This law of possible increase in a geometrical progression belongs to every species, both of the animal and vegetable kingdom, of which we have any knowledge; it is an immediate and logical inference from the self-evident fact that every pair, whether of the earliest or the latest generation, whether forming part of a very small, or a very numerous, community, is equally capable of continuing and multiplying its kind. Its prolific power is not at all affected by the greater or smaller number of its fellow-creatures which may be already in existence. If Population should go on in this manner without check, it is evident that, within a few centuries, the earth might literally be overstocked with human beings: if they should stand shoulder to shoulder, as thickly as the stalks of wheat in a cultivated field at harvest-time, there would still be a call for room; for the next thirty years would inevitably double even this immense assemblage.

Observe that this law of increase by geometrical progression holds good, whether the annual rate of increase be fast or slow.

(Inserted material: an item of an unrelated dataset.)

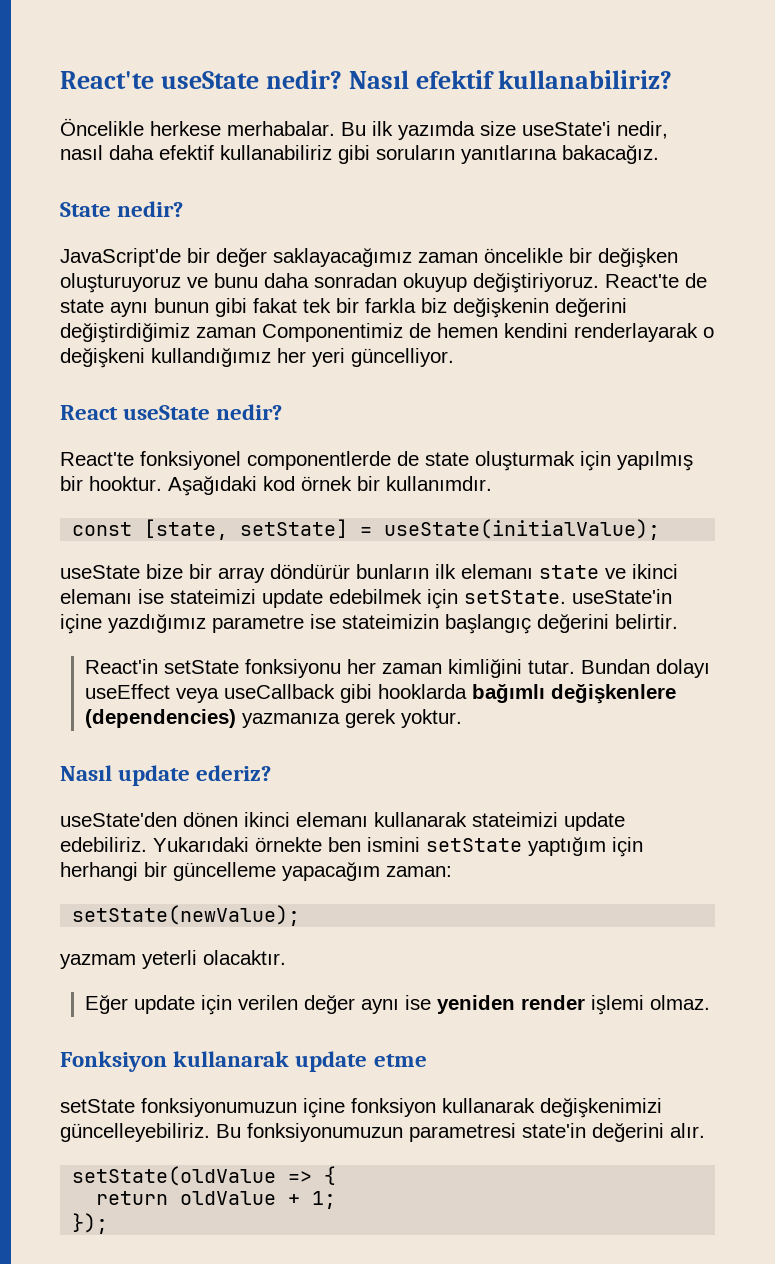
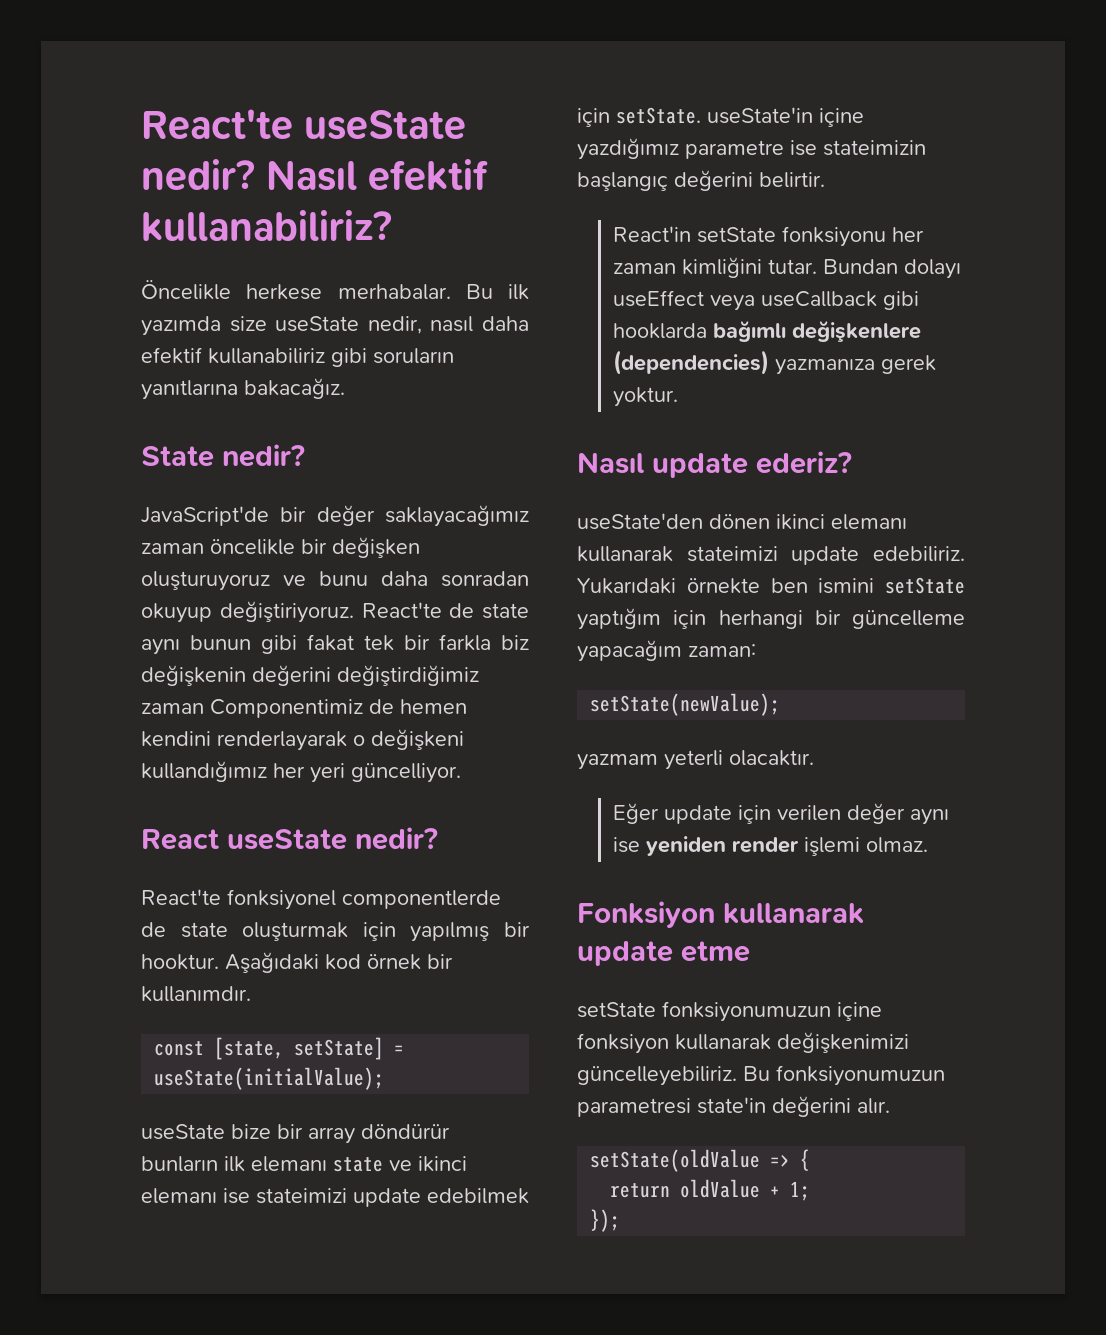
[522,121,611,136] useState'i -> [275,316,360,332] useState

In the United States, for instance, the annual rate, exclusive of the effects of immigration, is 2.39 per cent, and, as a consequence, the Population is doubled in little over 32 years. In France, the annual rate is but 0.6, and the Population, therefore, is not doubled in less than 115 years. Still, it will be doubled in that time; and therefore, in 230 years it will be quadrupled; thus following the law of increase by geometrical progression, if it increase at all. The theory of Malthus may be said to owe its plausibility, in great part, to the fact with which all arithmeticians. are familiar, that a number, increasing by geometrical progression, within a few terms rises to a very formidable amount.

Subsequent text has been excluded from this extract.